As you move east from Europe, you will begin to see that a lot of the toilets are equipped with an extra, exotic looking device. Always found within reach when seated on the toilet, a hose will appear from the wall with a trigger powered sprayer. To the uninitiated this will seem a bit strange, perhaps it is for washing feet after walking in the sand or maybe to cool yourself after a day in the humid Eastern sun, or just maybe a little mini shower for when you realise you have forgotten to shower at home and need to give yourself a quick spritz, to get rid of that b.o, when out and about. However no, as the name suggests, the Bum Gun is for millions the toilet paper equivalent. Having first learnt of its use, I felt quite negatively towards it, I couldn’t wrap my head around the idea of spraying off the poo rather than scraping (scraping? Gross Jim…) and wiping, it just didn’t seem right. Who was this water serpent to tell me how to change my much loved and well evolved pooping habits. However, having been in Bum Gun nations for long enough it was only time before I encountered a toilet without toilet paper and a pretty ‘dire(rea)’ case of liquid poo. Since my first time using the gun, I have actually felt a little upset, nay, a large amount angry at an establishment for not having one. So to show my appreciation and hopefully get others using the B.G here is my love letter to the watery dude.
Dear Bum Gun,
You are there for me in my moments of need. As I enter a toilet, stomach turned to liquid by an overzealous helping of chilli, wallet-pleasingly cheap alcohol, or an unwise trust of a decidedly untrustworthy street-meat seller, you are there to give me a hug and let me know that going to the toilet can still be a time of joy. As the ancient saying goes: fight fire with fire, so why would you do anything different than fight liquid with liquid. Sitting there with the ‘fireiest’ of rings, my only consolation is that you, Bum Gun are there to cool where no one else would dare.

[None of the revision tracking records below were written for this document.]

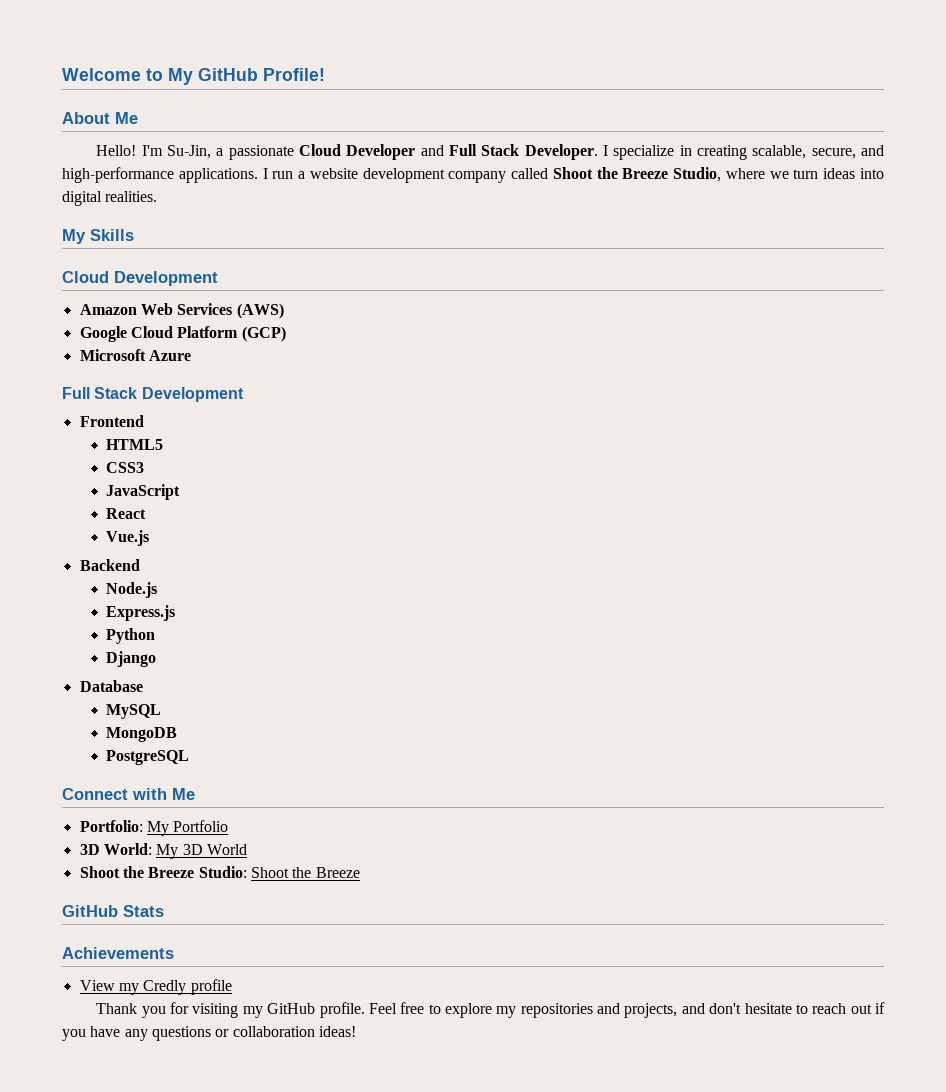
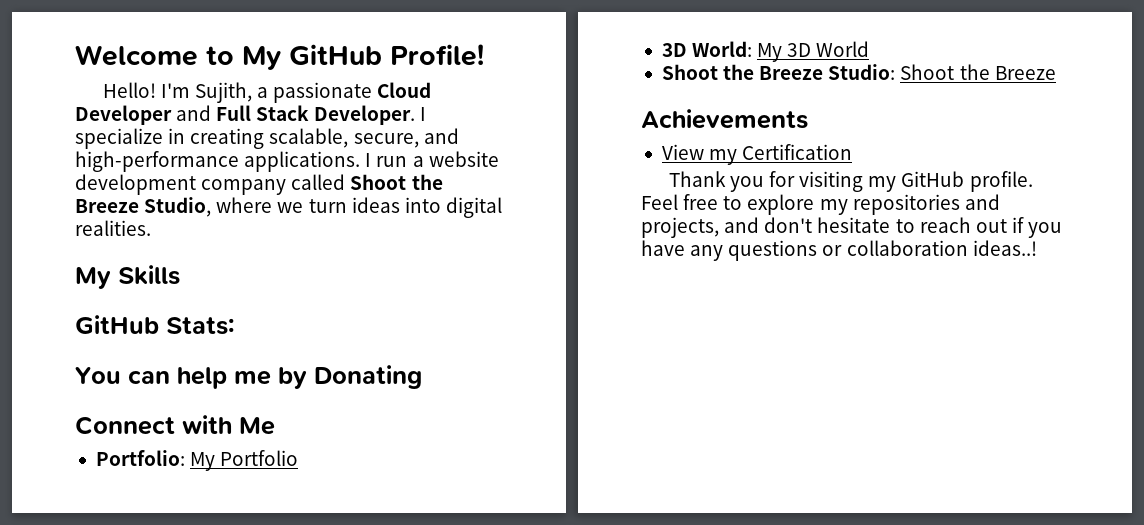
- About Me
- I'm Su-Jin, a passionate Cloud Developer and Full Stack Developer.
+ I'm Sujith, a passionate Cloud Developer and Full Stack Developer.
- Cloud Development
- Amazon Web Services (AWS)
- Google Cloud Platform (GCP)
- Microsoft Azure
- Full Stack Development
- Frontend
- HTML5
- CSS3
- JavaScript
- React
- Vue.js
- Backend
- Node.js
- Express.js
- Python
- Django
- Database
- MySQL
- MongoDB
- PostgreSQL
+ GitHub Stats:
+ You can help me by Donating
- GitHub Stats
- View my Credly profile
+ View my Certification
- Feel free to explore my repositories and projects, and don't hesitate to reach out if you have any questions or collaboration ideas!
+ Feel free to explore my repositories and projects, and don't hesitate to reach out if you have any questions or collaboration ideas..!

When my stomach decides that today is the day for solid matter I still have the terrifying bog roll situation. While I still have love for puppies on the roll, when I’m met with double, or even single (what kind of world is this?) ply toilet roll I dread the almost sandpaper effect of rubbing away at an already chilli induced rawness. Not you though Bum Gun, your hopefully powerful jet soothes and cleans with one blast. You are as efficient as you are fun. Attempting to get the aim correct and not to spray out the back or onto an area of the body that would cause (un)comfort makes the act of wiping as pleasant as the act of deployment.
While you may make my bum area a little wet, there is either our old buddy toilet roll to help out, or a short while of cooled ass cheeks and embarrassment as you arise from seats having to explain you actually went to the toilet prior to sitting down (in the toilet), rather than as would seem while sitting down (in your pants).
This is a small price to pay though. I know that many people may see you as a device of torture or little more than a foreign novelty. However, they just need to see your glory, your purpose and your majesty. This is my short love letter to you. You have made going to the toilet a pleasure, rather than an never ending journey of making sure I am carrying wiping materials with me everywhere, meaning my swagger has increased. You can never be cool with a roll of toilet roll shoved in your pocket, but armed with a Bum Gun you can be the James Bond of toilet activities. Life long dream = achieved.